Stored dataset items:
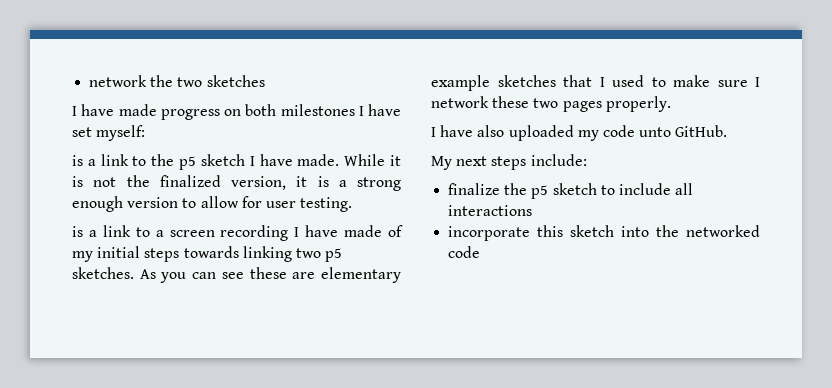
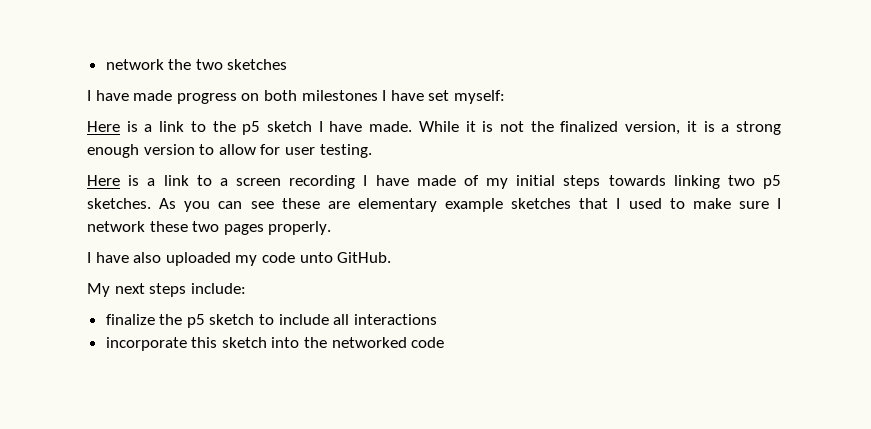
(146, 133) none -> [87,121,120,132] Here
(353, 204) none -> [87,175,120,186] Here

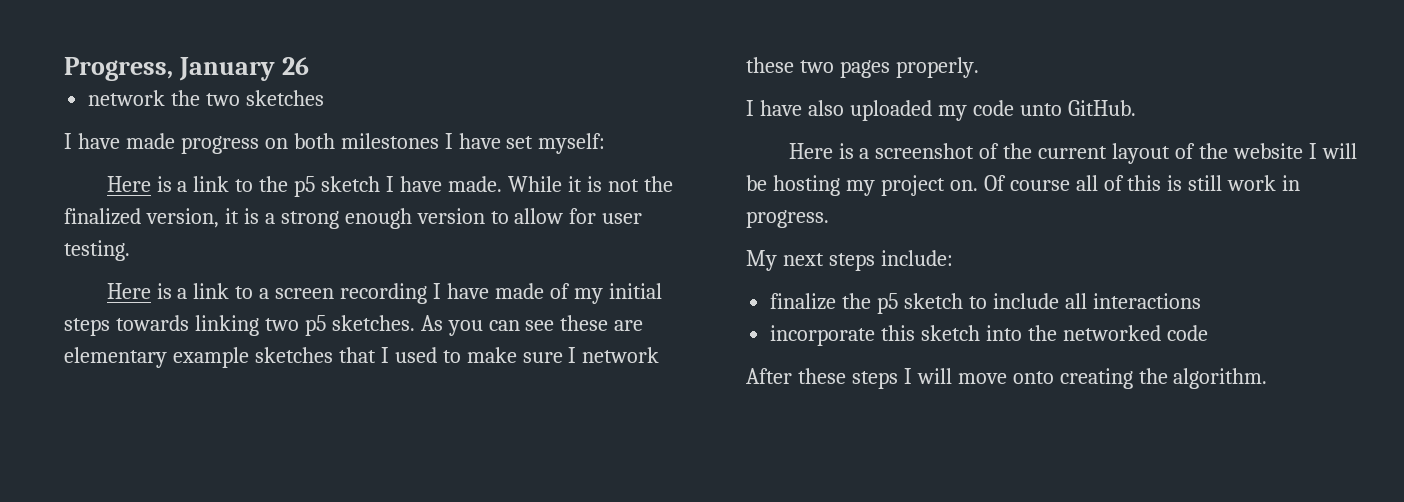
(105, 64) none -> [64,57,309,81] Progress, January 26 //
(392, 257) none -> [788,143,1357,164] [746,175,1301,196] [746,210,829,228] // Here is a screenshot of the current layout of the website I will be hosting my project on. Of course all of this is still work in progress.
(445, 342) none -> [746,368,1268,389] // After these steps I will move onto creating the algorithm.

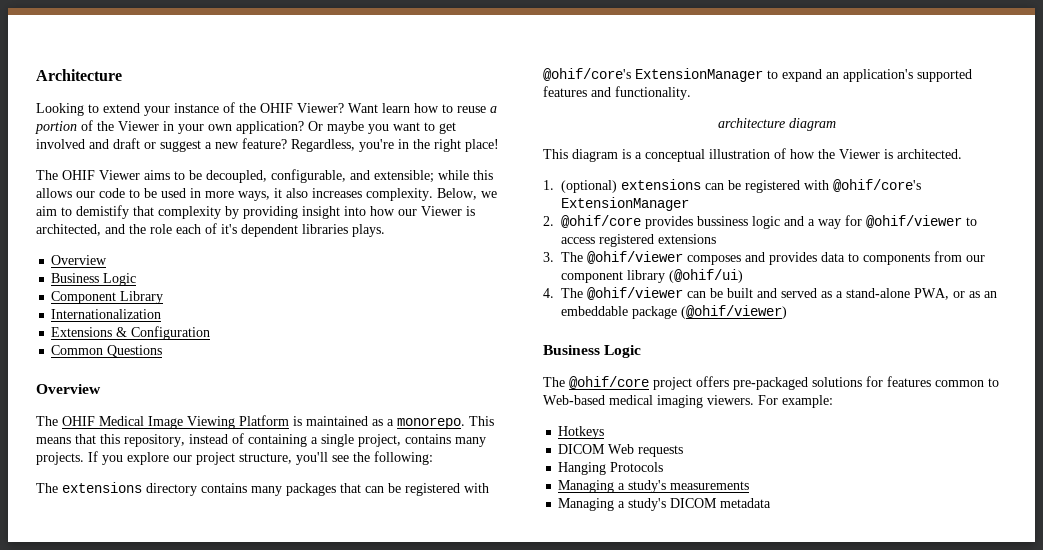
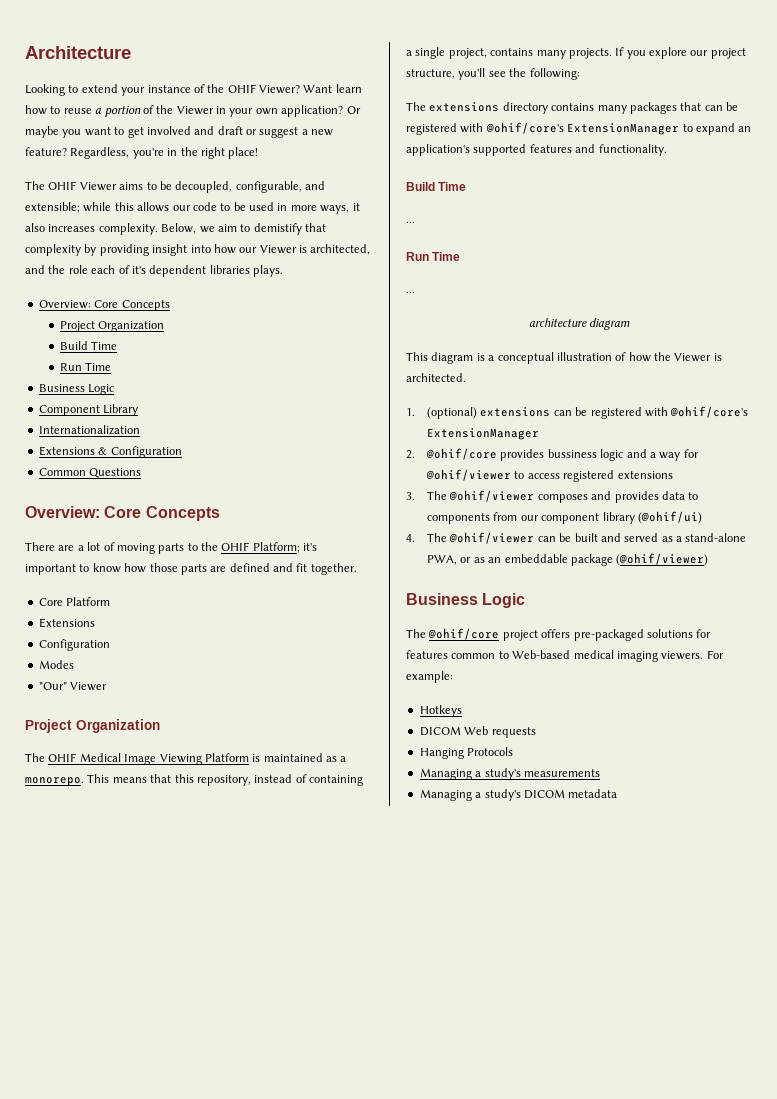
[51,255,108,265] Overview -> [38,300,170,311] [59,321,165,332] [59,341,118,350] [59,362,112,371] Overview: Core Concepts // Project Organization // Build Time // Run Time
[36,384,101,394] Overview -> [25,506,220,521] [25,542,318,554] [25,563,357,575] [38,597,111,606] [38,618,95,628] [38,639,110,651] [38,660,74,669] [38,682,108,691] [25,719,160,733] Overview: Core Concepts // There are a lot of moving parts to the OHIF Platform; it's important to know how those parts are defined and fit together. // Core Platform // Extensions // Configuration // Modes // "Our" Viewer // Project Organization
(691, 93) none -> [406,182,467,191] [406,221,415,223] [406,252,461,261] [406,291,415,293] // Build Time // ... // Run Time // ...

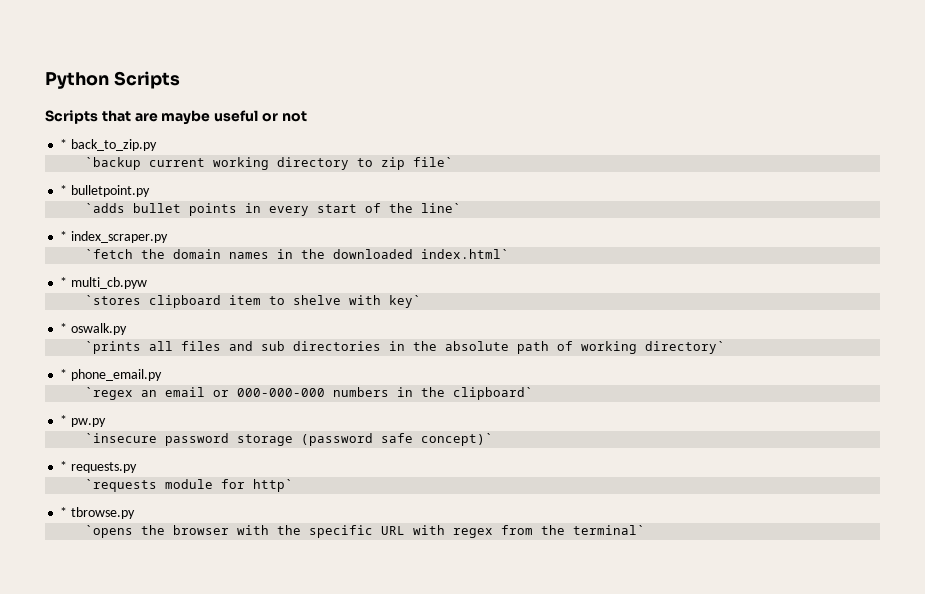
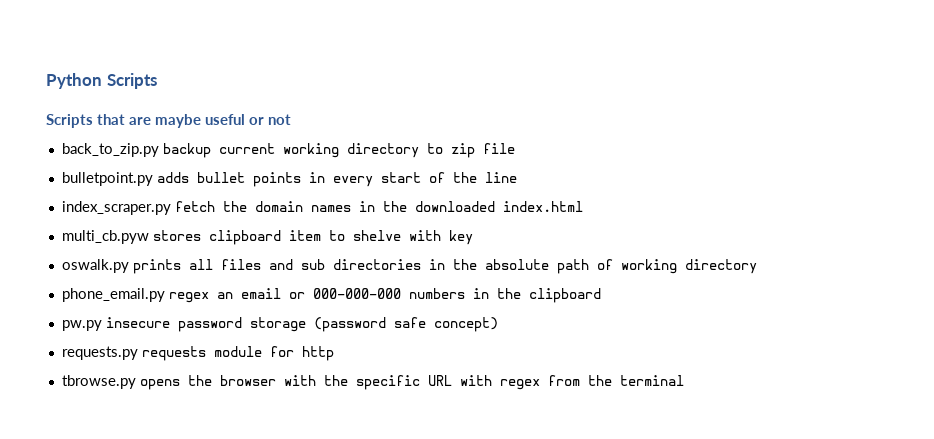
[60,139,68,149] * -> (292, 119) none
[85,157,142,170] // `backup -> [162,143,211,158] backup
[413,157,454,167] [60,185,68,195] file` // * -> [482,143,515,154] file //
[85,203,126,213] // `adds -> [156,172,189,183] adds
[421,203,462,213] [60,231,68,241] line` // * -> [484,172,517,183] line //
[85,249,134,259] // `fetch -> [174,201,215,212] fetch
[421,249,510,259] [60,277,68,287] index.html` // * -> [502,201,583,212] index.html //
[85,295,142,305] // `stores -> [152,230,201,241] stores
[389,295,422,308] [60,323,68,333] key` // * -> [448,230,473,245] key //
[85,341,142,354] // `prints -> [132,259,181,274] prints
[645,341,726,354] [60,369,68,379] directory` // * -> [684,259,757,274] directory //
[85,387,134,400] // `regex -> [168,292,209,303] regex
[453,387,534,400] [60,415,68,425] clipboard` // * -> [528,288,601,303] clipboard //
[85,433,158,443] // `insecure -> [105,317,170,328] insecure
[421,433,494,446] [60,461,68,471] concept)` // * -> [433,317,498,332] concept) //
[85,479,158,492] // `requests -> [141,346,206,361] requests
[253,479,294,492] [60,507,68,517] http` // * -> [301,346,334,361] http //
[85,525,134,538] // `opens -> [139,379,180,390] opens
[573,525,646,535] terminal` -> [619,375,684,386] terminal

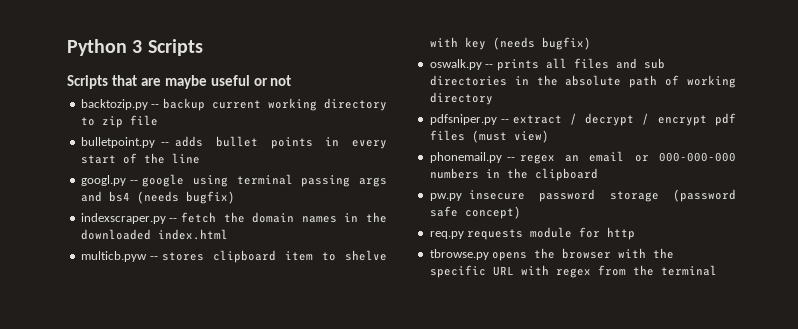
(102, 81) none -> [132,40,143,53] 3
[61,143,159,157] back_to_zip.py -> [80,99,160,110] backtozip.py --
(153, 179) none -> [160,142,169,146] --
[61,201,171,215] index_scraper.py -> [80,174,387,187] [80,191,235,204] [80,213,178,224] googl.py -- google using terminal passing args and bs4 (needs bugfix) // indexscraper.py --
[61,230,149,244] multi_cb.pyw -> [80,251,159,262] multicb.pyw --
(473, 237) none -> [492,37,591,50] (needs bugfix)
(129, 266) none -> [485,64,494,68] --
[61,288,165,302] phone_email.py -> [429,113,736,126] [429,130,549,143] [429,152,515,163] pdfsniper.py -- extract / decrypt / encrypt pdf files (must view) // phonemail.py --
[61,346,138,360] requests.py -> [429,231,464,239] req.py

TASK REQUIREMENTS:
The lines needed run from the first line of the records through the line containing "(105, 64) none", both included. Restate them word for word, without pictures.

RESPONSE BOX:
(146, 133) none -> [87,121,120,132] Here
(353, 204) none -> [87,175,120,186] Here

(105, 64) none -> [64,57,309,81] Progress, January 26 //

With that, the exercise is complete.